Needless to say, Marcia must have seen something in me because we dated off and on for the next year, then got engaged and were married on February 24, 1973 at the ages of 20 and 19. Odds were not in our favor. Marcia immediately got pregnant with our daughter Jean, and we decided that I would join the Air Force to get medical insurance. So off we went to Texas, and then back to Minnesota. The war in Vietnam ended and I got an early discharge, so I was able to finish college in 1976. Shortly thereafter our first son, Nick, was born.

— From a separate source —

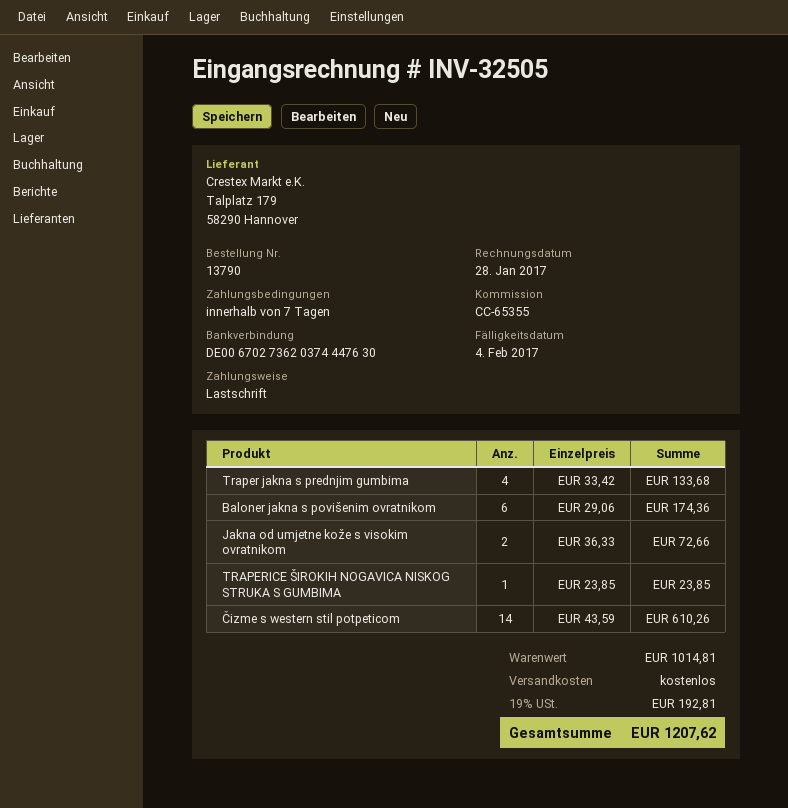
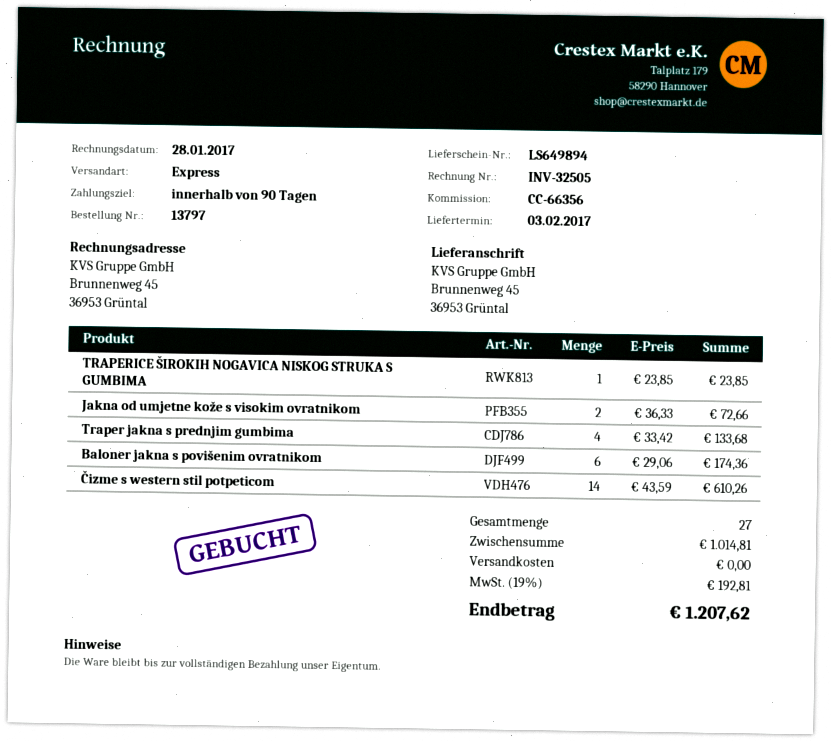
order number: 13790 -> 13797
payment terms: 7 days -> 90 days
reference: CC-65355 -> CC-66356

Despite Marcia’s brains, we had committed to her being home to raise the kids, so I went from computer job to computer job for the next several years, eventually moving to Lansing, Michigan in 1981. We arrived on our 8th anniversary, and it was already our 7th cross-state move. However, we settled in Lansing, and after a few years with Burroughs I worked the next 13 years for EDS at General Motors. We had two more sons, Tony and Al, in the 80’s. In 2000 I went to work for the State of Michigan in their computer department.
When Al was in the last years of grade school Marcia went back to college and received a two year degree as a physical therapist assistant. She was one of two out of 30 or so students who finished on top in the program. Marcia was the oldest and the other the youngest, just out of high school. She worked for a private Lansing company mostly at the Eaton Rapids Hospital for the next ten years. It was obvious at her retirement party that she was well respected and loved by co-workers and patients alike. And she truly loved her job. I believe that at even at 60 Marcia could go back to medical school and graduate with honors, that’s how smart she is.
But as most of you know, fate led us in another direction. In 2007 we were offered the opportunity to live on Corregidor Island where my father had fought in WW II. It didn’t take us long to make the decision, but it did take a year and a half to make it happen. In the meantime Marcia’s father passed away, and at his age (almost 91) and health (failing kidneys and three times a week dialysis treatments) it was a blessing.
I often wonder how many other women I could have married that 1) would have put up with me so long, and 2) would be happy to live on a remote island 8000 miles from home and family? Although we live comfortably by Filipino standards, we were living in a 3000 square foot home with 12 acres and an in-ground swimming pool, with modern conveniences like a microwave and a 52-inch television. We had two good-paying jobs with excellent insurance coverage. We didn’t have the ants and scorpions and lizards and snakes that we do here. Yet she was willing to leave all the comfort and security to help me honor my father and the thousands of other men and women who served and in many cases died here.
I absolutely adore Marcia. I would die for her and I would die without her. Do I always act that way? Of course not, I’m human. But I am constantly reminded of what an exceptional person she is, and how blessed I am to have her as my wife and companion for these past 40 years. She has made me a much better man. She’s smart, she’s beautiful, and she loves me.